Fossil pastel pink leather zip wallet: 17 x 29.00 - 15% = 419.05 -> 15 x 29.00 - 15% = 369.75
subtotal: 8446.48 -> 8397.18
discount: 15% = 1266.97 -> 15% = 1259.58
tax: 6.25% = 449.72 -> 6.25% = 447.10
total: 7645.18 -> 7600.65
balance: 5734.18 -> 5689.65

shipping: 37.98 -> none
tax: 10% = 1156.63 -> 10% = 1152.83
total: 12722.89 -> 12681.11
---
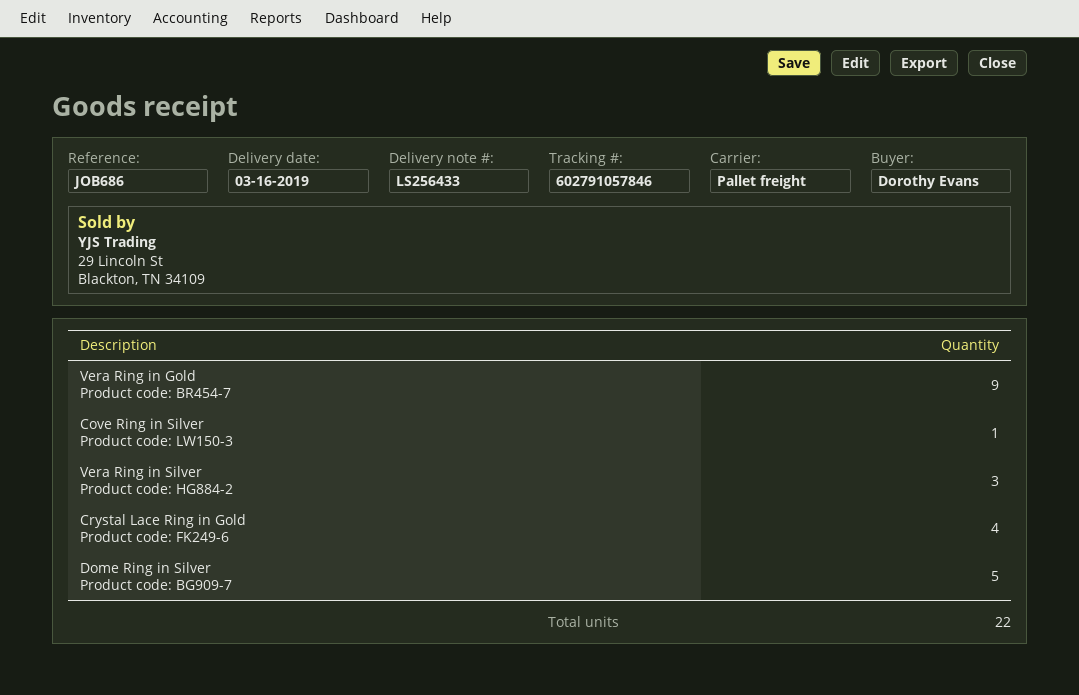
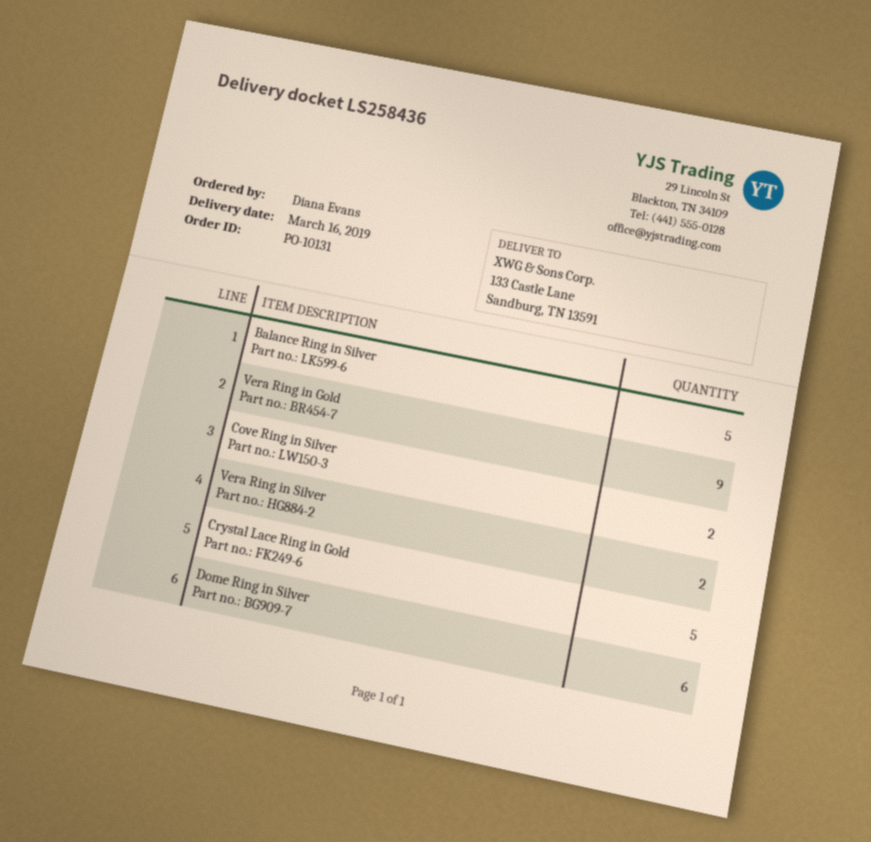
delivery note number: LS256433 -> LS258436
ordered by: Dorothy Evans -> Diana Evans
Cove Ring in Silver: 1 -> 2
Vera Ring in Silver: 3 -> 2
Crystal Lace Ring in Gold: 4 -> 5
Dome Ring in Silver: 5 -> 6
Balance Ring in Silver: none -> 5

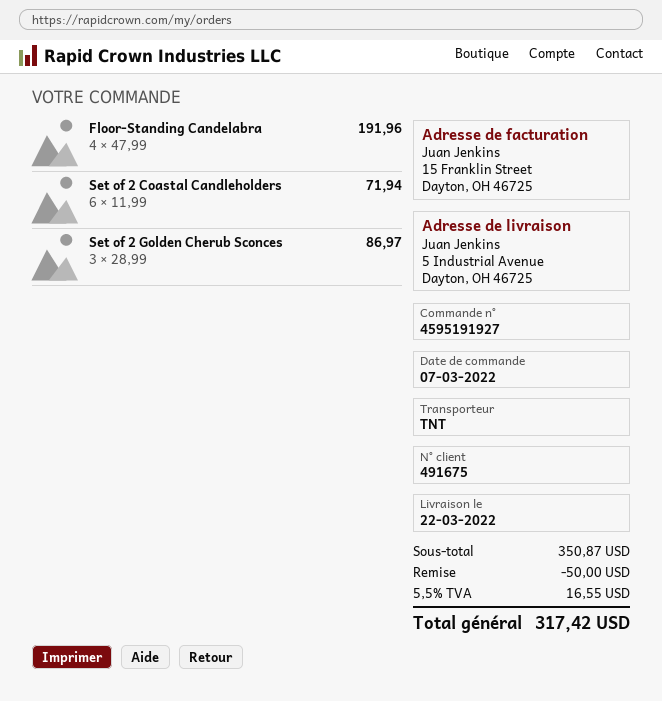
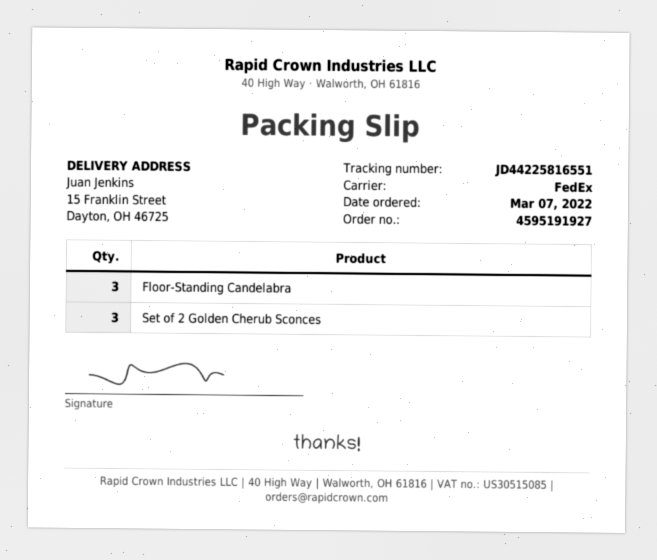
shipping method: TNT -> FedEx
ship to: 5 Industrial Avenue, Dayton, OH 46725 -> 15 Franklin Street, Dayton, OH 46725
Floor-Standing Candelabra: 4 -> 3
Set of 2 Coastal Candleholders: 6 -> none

### WHAT TO DO
From the records above, transcribe only the stretch from the line with "Balance Ring in Silver: none -> 5" through the line with "Set of 2 Coastal Candleholders: 6 -> none", keeping both ends. Omit pictures.

### OUTPUT FOR THIS TASK
Balance Ring in Silver: none -> 5

shipping method: TNT -> FedEx
ship to: 5 Industrial Avenue, Dayton, OH 46725 -> 15 Franklin Street, Dayton, OH 46725
Floor-Standing Candelabra: 4 -> 3
Set of 2 Coastal Candleholders: 6 -> none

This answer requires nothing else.